**What the exercise asks**: Retype the records below word for word and omit any image.

======

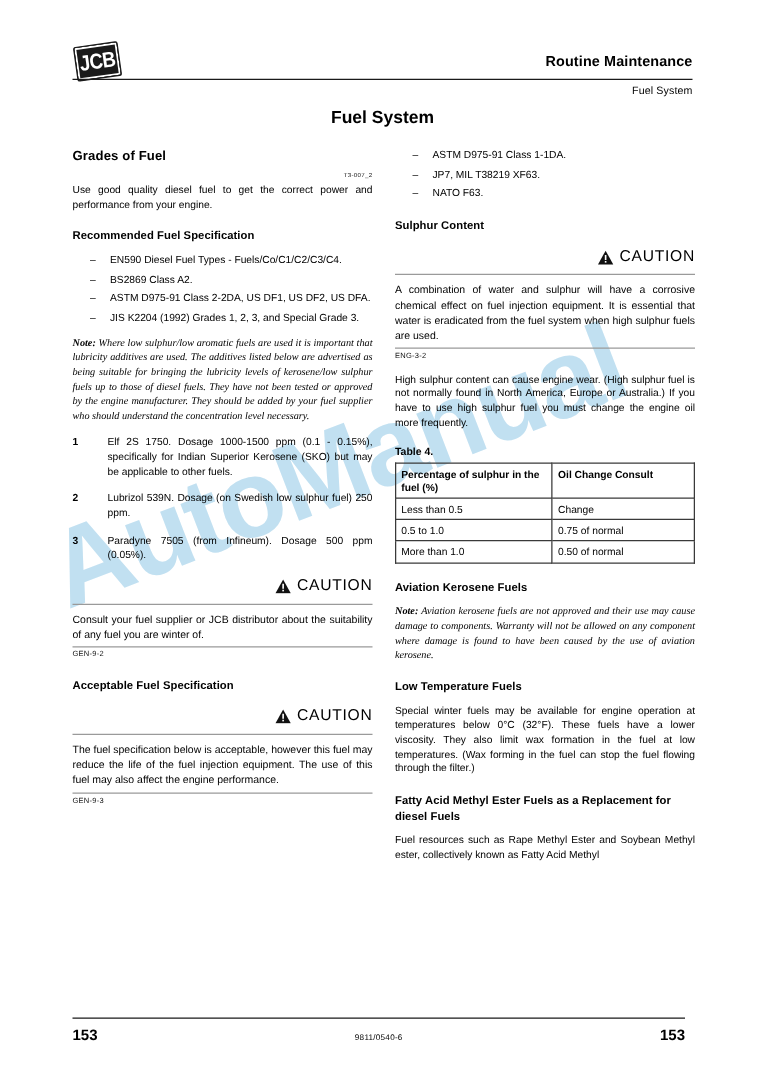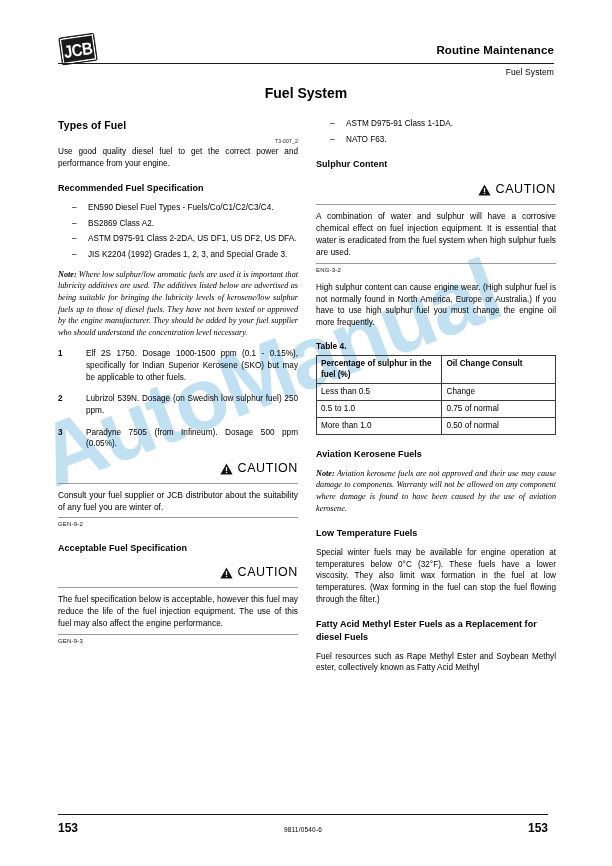--- a/index.html
+++ b/index.html
@@ -348,7 +348,7 @@
 
   <div class="col col-left">
 
-    <h2 class="sec">Types of Fuel</h2>
+    <h2 class="sec">Grades of Fuel</h2>
     <div class="refcode">T3-007_2</div>
     <p class="body">Use good quality diesel fuel to get the correct power and performance from your engine.</p>
 

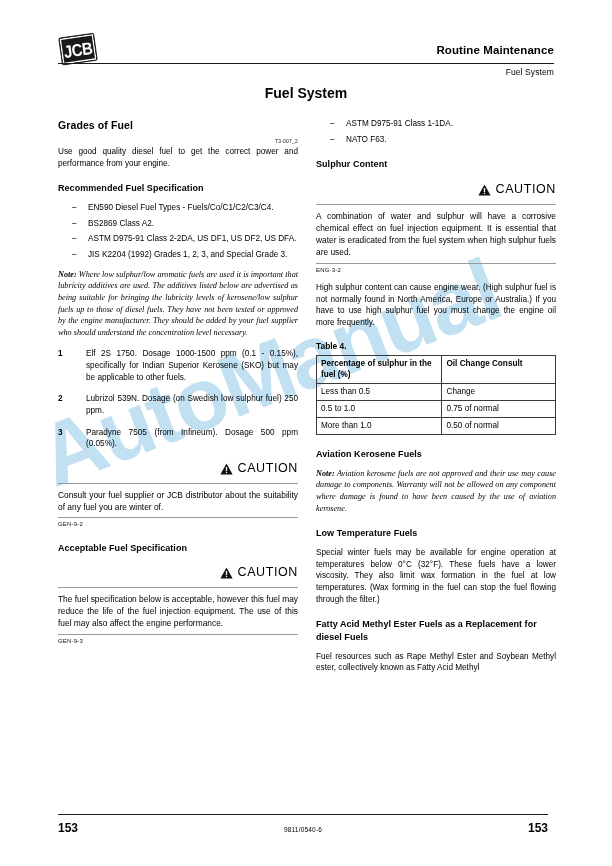--- a/index.html
+++ b/index.html
@@ -410,6 +410,7 @@
 
     <ul class="dash">
       <li>ASTM D975-91 Class 1-1DA.</li>
+      <li>JP7, MIL T38219 XF63.</li>
       <li>NATO F63.</li>
     </ul>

======

**Problem solution**:
--- a/index.html
+++ b/index.html
@@ -348,7 +348,7 @@
 
   <div class="col col-left">
 
-    <h2 class="sec">Types of Fuel</h2>
+    <h2 class="sec">Grades of Fuel</h2>
     <div class="refcode">T3-007_2</div>
     <p class="body">Use good quality diesel fuel to get the correct power and performance from your engine.</p>
 

--- a/index.html
+++ b/index.html
@@ -410,6 +410,7 @@
 
     <ul class="dash">
       <li>ASTM D975-91 Class 1-1DA.</li>
+      <li>JP7, MIL T38219 XF63.</li>
       <li>NATO F63.</li>
     </ul>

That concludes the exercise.